HV 75.1
मल्लानाम् अशनिर् नृणां नरवरः स्त्रीणां स्मरो मूर्तिमान् । गोपानां स्वजनो ऽसतां क्षितिभुजां शास्ता स्वपित्रोः शिशुः । मृत्युर् भोजपतेर् विराड् अविदुषां तत्त्वं परं योगिनां । वृष्णीनां परदेवतेति विदितो रङ्गं प्रविष्टो हरिः ॥
mallānām aśanir nṛṇāṃ naravaraḥ strīṇāṃ smaro mūrtimān | gopānāṃ svajano 'satāṃ kṣitibhujāṃ śāstā svapitroḥ śiśuḥ | mṛtyur bhojapater virāḍ aviduṣāṃ tattvaṃ paraṃ yogināṃ | vṛṣṇīnāṃ paradevateti vidito raṅgaṃ praviṣṭo hariḥ
To wrestlers a thunderbolt, to the citizens the best of men, to women the god of Love embodied, to cowherds their own kin, to evil kings their disciplinarian, to his parents a child, death to the Bhoja-lord, sovereign to the ignorant, the supreme truth to yogins, supreme deity to the Vṛṣṇis — so known, Hari entered the arena.
The Living Words
One of the great compositional verses of Sanskrit scripture. Eleven categories of seer, each paired with the way they see. *Mallānām aśaniḥ* — to wrestlers, the thunderbolt. *Nṛṇāṃ naravaraḥ* — to men, the best of men. *Strīṇāṃ smaro mūrtimān* — to women, the embodiment of the Love-god. *Gopānāṃ svajanaḥ* — to cowherds, their kin. *Asatāṃ kṣitibhujāṃ śāstā* — disciplinarian to the evil among earth-rulers. *Svapitroḥ śiśuḥ* — to his parents, a child. *Mṛtyur bhojapateḥ* — death to the Bhoja-lord. *Virāḍ aviduṣām* — sovereign to the ignorant. *Tattvaṃ paraṃ yoginām* — supreme truth to yogins. *Vṛṣṇīnāṃ paradevatā* — supreme deity to the Vṛṣṇis. *Iti vidito raṅgaṃ praviṣṭo hariḥ*: 'so known, Hari entered the arena.'
The Heart of It
The verse is the Harivaṃśa's most concentrated statement that the Lord is not one thing even at one moment.

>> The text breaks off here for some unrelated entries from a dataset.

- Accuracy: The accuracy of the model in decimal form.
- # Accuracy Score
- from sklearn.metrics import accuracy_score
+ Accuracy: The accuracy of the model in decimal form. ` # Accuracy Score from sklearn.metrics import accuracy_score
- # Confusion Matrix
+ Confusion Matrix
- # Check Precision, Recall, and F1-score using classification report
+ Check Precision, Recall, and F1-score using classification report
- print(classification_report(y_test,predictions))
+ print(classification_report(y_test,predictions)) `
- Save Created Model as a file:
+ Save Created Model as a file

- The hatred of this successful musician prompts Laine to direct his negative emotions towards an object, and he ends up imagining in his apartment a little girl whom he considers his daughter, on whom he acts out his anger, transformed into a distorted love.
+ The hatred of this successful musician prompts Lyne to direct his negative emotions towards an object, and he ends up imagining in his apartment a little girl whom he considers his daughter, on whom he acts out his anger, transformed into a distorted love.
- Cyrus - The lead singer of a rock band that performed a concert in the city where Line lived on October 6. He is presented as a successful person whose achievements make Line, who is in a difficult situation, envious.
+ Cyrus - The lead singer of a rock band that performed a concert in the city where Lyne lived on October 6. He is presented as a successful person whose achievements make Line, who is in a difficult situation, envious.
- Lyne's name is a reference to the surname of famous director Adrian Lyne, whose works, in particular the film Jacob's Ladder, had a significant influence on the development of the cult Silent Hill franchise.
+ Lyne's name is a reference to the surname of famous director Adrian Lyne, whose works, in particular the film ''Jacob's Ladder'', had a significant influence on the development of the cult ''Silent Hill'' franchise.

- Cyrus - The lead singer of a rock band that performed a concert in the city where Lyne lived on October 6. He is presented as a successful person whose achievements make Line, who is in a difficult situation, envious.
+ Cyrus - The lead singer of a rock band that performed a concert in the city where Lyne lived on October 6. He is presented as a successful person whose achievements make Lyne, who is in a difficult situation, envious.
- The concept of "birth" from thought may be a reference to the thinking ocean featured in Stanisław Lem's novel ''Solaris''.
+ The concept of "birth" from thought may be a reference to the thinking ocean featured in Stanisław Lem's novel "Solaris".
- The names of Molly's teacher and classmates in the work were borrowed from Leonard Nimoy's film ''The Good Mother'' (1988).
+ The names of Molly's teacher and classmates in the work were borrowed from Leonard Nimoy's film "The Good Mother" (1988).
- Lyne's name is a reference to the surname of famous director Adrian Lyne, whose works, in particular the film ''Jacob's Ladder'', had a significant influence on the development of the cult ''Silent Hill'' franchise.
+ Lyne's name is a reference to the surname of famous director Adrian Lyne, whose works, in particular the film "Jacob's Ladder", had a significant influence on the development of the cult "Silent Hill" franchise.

Kṛṣṇa enters the arena and is seen, in the single instant, as eleven different realities by eleven different kinds of people. The verse refuses to pick among them. All eleven seeings are correct. To the wrestler, he really is a thunderbolt; to the mother, he really is her child; to the yogin, he really is the supreme truth. Bhakti is not the winning of a true-perception contest. It is the sharpening of whatever relationship you already have with him. The Varkari tradition's astonishing range — from Tukaram's terrified repentance to Muktabai's playful demand, from Eknath's scholarly care to Janabai's kitchen intimacy — is all lived within the frame of this single verse. The god is all these things. The devotee chooses which relationship to lean into. Jñāneśvar's Haripāṭh assumes a reader who, at different points, will be all of them.